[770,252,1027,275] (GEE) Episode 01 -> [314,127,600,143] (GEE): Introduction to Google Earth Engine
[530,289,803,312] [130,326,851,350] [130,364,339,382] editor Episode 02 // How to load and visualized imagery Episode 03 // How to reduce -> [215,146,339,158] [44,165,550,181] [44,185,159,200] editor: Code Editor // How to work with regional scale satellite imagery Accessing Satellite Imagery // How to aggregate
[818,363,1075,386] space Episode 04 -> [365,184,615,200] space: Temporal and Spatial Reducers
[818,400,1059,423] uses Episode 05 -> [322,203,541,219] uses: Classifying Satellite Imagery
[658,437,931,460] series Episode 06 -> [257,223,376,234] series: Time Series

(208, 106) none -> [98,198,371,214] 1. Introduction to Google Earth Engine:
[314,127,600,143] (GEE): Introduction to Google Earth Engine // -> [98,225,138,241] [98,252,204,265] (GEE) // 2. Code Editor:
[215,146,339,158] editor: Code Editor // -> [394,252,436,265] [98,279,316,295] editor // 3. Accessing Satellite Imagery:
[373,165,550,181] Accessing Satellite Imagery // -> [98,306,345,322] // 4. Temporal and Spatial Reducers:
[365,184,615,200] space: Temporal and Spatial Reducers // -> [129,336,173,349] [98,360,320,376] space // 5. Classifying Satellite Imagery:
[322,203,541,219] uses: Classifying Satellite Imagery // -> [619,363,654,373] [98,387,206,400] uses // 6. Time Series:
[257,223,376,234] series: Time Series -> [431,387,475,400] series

Problem: The complete data is to be transcribed verbatim.

Reply:
[770,252,1027,275] (GEE) Episode 01 -> [314,127,600,143] (GEE): Introduction to Google Earth Engine
[530,289,803,312] [130,326,851,350] [130,364,339,382] editor Episode 02 // How to load and visualized imagery Episode 03 // How to reduce -> [215,146,339,158] [44,165,550,181] [44,185,159,200] editor: Code Editor // How to work with regional scale satellite imagery Accessing Satellite Imagery // How to aggregate
[818,363,1075,386] space Episode 04 -> [365,184,615,200] space: Temporal and Spatial Reducers
[818,400,1059,423] uses Episode 05 -> [322,203,541,219] uses: Classifying Satellite Imagery
[658,437,931,460] series Episode 06 -> [257,223,376,234] series: Time Series

(208, 106) none -> [98,198,371,214] 1. Introduction to Google Earth Engine:
[314,127,600,143] (GEE): Introduction to Google Earth Engine // -> [98,225,138,241] [98,252,204,265] (GEE) // 2. Code Editor:
[215,146,339,158] editor: Code Editor // -> [394,252,436,265] [98,279,316,295] editor // 3. Accessing Satellite Imagery:
[373,165,550,181] Accessing Satellite Imagery // -> [98,306,345,322] // 4. Temporal and Spatial Reducers:
[365,184,615,200] space: Temporal and Spatial Reducers // -> [129,336,173,349] [98,360,320,376] space // 5. Classifying Satellite Imagery:
[322,203,541,219] uses: Classifying Satellite Imagery // -> [619,363,654,373] [98,387,206,400] uses // 6. Time Series:
[257,223,376,234] series: Time Series -> [431,387,475,400] series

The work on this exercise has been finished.